▶ [Problem requirements]: Find every line in the records below that holds the word "none", and copy each one.

▶ [Given data]:
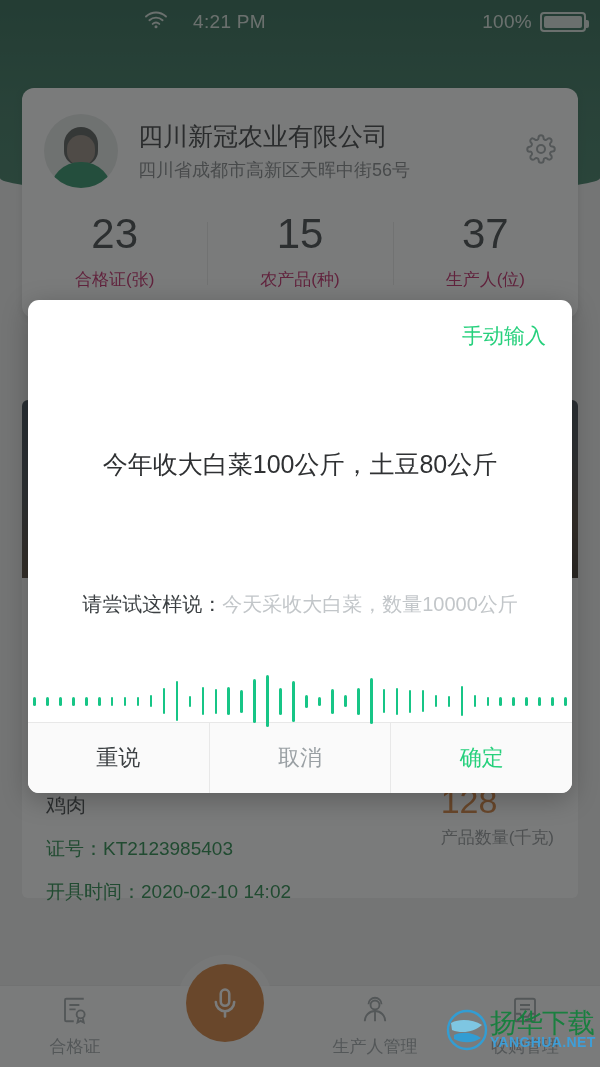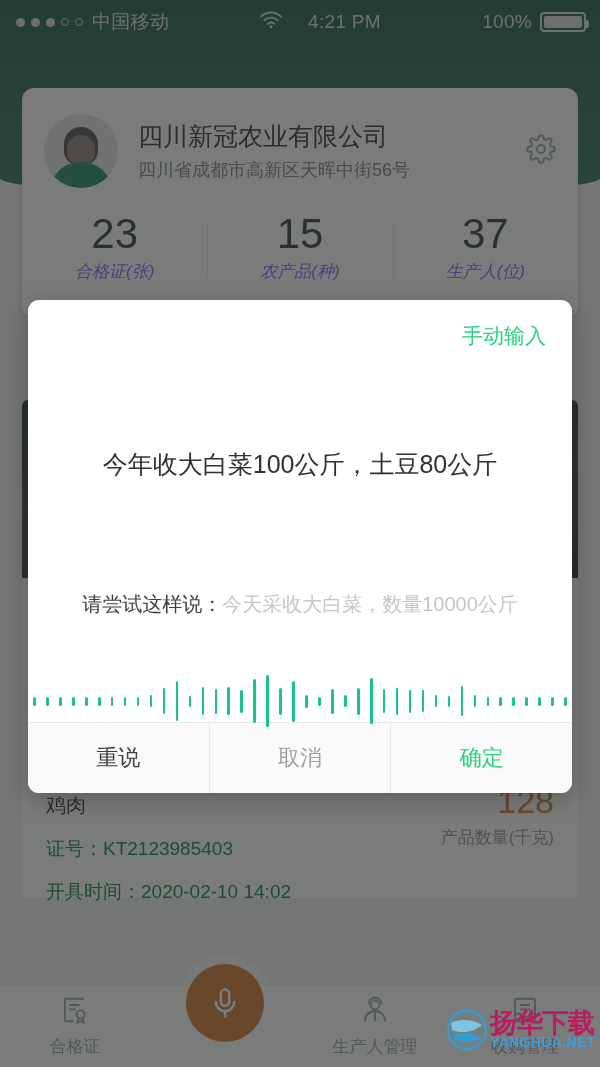--- a/index.html
+++ b/index.html
@@ -50,35 +50,35 @@
   .avatar .body { position:absolute; left:50%; bottom:-4px; transform:translateX(-50%);
     width:62px; height:30px; border-radius:30px 30px 0 0; background:#1f8a5d; }
   .cc-txt { margin-left:20px; }
   .cc-name { font-size:25px; color:#2f3133; line-height:1.35; }
   .cc-addr { font-size:18px; color:#7b7f82; margin-top:5px; }
   .gear { position:absolute; right:22px; top:46px; width:30px; height:30px; }
   .cc-stats { display:flex; margin-top:24px; }
   .stat { flex:1; text-align:center; position:relative; }
   .stat + .stat::before { content:""; position:absolute; left:0; top:10px; bottom:6px; width:1px; background:#e8e8e8; }
   .stat-num { font-size:42px; color:#33373a; line-height:1.05; font-weight:400; }
-  .stat-lbl { font-size:17px; color:#8b5cf6; margin-top:4px;font-style:italic; }
+  .stat-lbl { font-size:17px; color:#be185d; margin-top:12px; }
 
   .photo-card {
     position:absolute; left:22px; top:400px; width:556px; height:178px;
     background:linear-gradient(175deg,#2a3744 0%,#3a4149 40%,#4a3a2c 75%,#33281e 100%);
     border-radius:6px 6px 0 0;
   }
   .cert-card {
     position:absolute; left:22px; top:578px; width:556px; height:320px;
     background:#fff; border-radius:0 0 6px 6px;
   }
   .cert-inner { padding:18px 24px; position:relative; height:100%; }
   .cert-title { font-size:20px; color:#33373a; margin-top:196px; }
   .cert-line { font-size:19px; color:#15803d; margin-top:17px; }
-  .cert-right { position:absolute; right:24px; top:206px; text-align:right; }
+  .cert-right { position:absolute; right:24px; top:206px; text-align:left; }
   .cert-qty { font-size:34px; color:#d2782f; line-height:1; }
   .cert-qty-lbl { font-size:17px; color:#8b8f92; margin-top:8px; }
 
   .tabbar {
     position:absolute; left:0; bottom:0; width:600px; height:82px;
     background:#ffffff; border-top:1px solid #e6e6e6; display:flex;
   }
   .tab { flex:1; display:flex; flex-direction:column; align-items:center; justify-content:center; gap:6px; }
   .tab-lbl { font-size:17px; color:#9aa0a4; }
   .tab.mic { position:relative; }
@@ -124,43 +124,33 @@
     flex:1; display:flex; align-items:center; justify-content:center;
     font-size:22px; background:none; border:none; font-family:inherit; cursor:pointer;
   }
   .dlg-btn + .dlg-btn { border-left:1px solid #e8e8e8; }
   .btn-cancel { color:#9aa0a4; }
   .btn-redo   { color:#3c4043; }
   .btn-ok     { color:#26d07c; }
 
   
   .wm { position:absolute; right:4px; bottom:8px; width:150px; height:56px; opacity:.95; }
-  .wm-txt { position:absolute; left:44px; top:2px; font-size:27px; font-weight:bold; color:#be185d; letter-spacing:-1px;}
+  .wm-txt { position:absolute; left:44px; top:2px; font-size:27px; font-weight:normal; color:#15803d; letter-spacing:-1px;}
   .wm-sub { position:absolute; left:44px; top:31px; font-size:14px; font-weight:bold; color:#3ba0dc; letter-spacing:.4px;}
 </style>
 </head>
 <body>
 
 <div id="app">
 
   <div id="bg">
 
     <div class="hdr-green"></div>
 
     <div class="statusbar">
-      <div class="sb-left">
-        <span class="sig">
-          <i></i>
-            <i></i>
-            <i></i>
-            <i class="off"></i>
-            <i class="off"></i>
-        </span>
-        <span>中国移动</span>
-      </div>
       <div class="sb-mid">
         <span>
           <svg width="24" height="18" viewBox="0 0 24 18" fill="none">
             <path d="M2 5.5C5 2.8 8.4 1.5 12 1.5s7 1.3 10 4" stroke="#d7e3dd" stroke-width="1.9" stroke-linecap="round"></path>
             <path d="M5.4 9.2C7.3 7.5 9.6 6.6 12 6.6s4.7.9 6.6 2.6" stroke="#d7e3dd" stroke-width="1.9" stroke-linecap="round"></path>
             <path d="M8.7 12.9c1-.9 2.1-1.4 3.3-1.4s2.3.5 3.3 1.4" stroke="#d7e3dd" stroke-width="1.9" stroke-linecap="round"></path>
             <circle cx="12" cy="15.8" r="1.5" fill="#d7e3dd"></circle>
           </svg>
         </span>
         <span>4:21 PM</span>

▶ [Your response]:
     font-size:22px; background:none; border:none; font-family:inherit; cursor:pointer;
           <svg width="24" height="18" viewBox="0 0 24 18" fill="none">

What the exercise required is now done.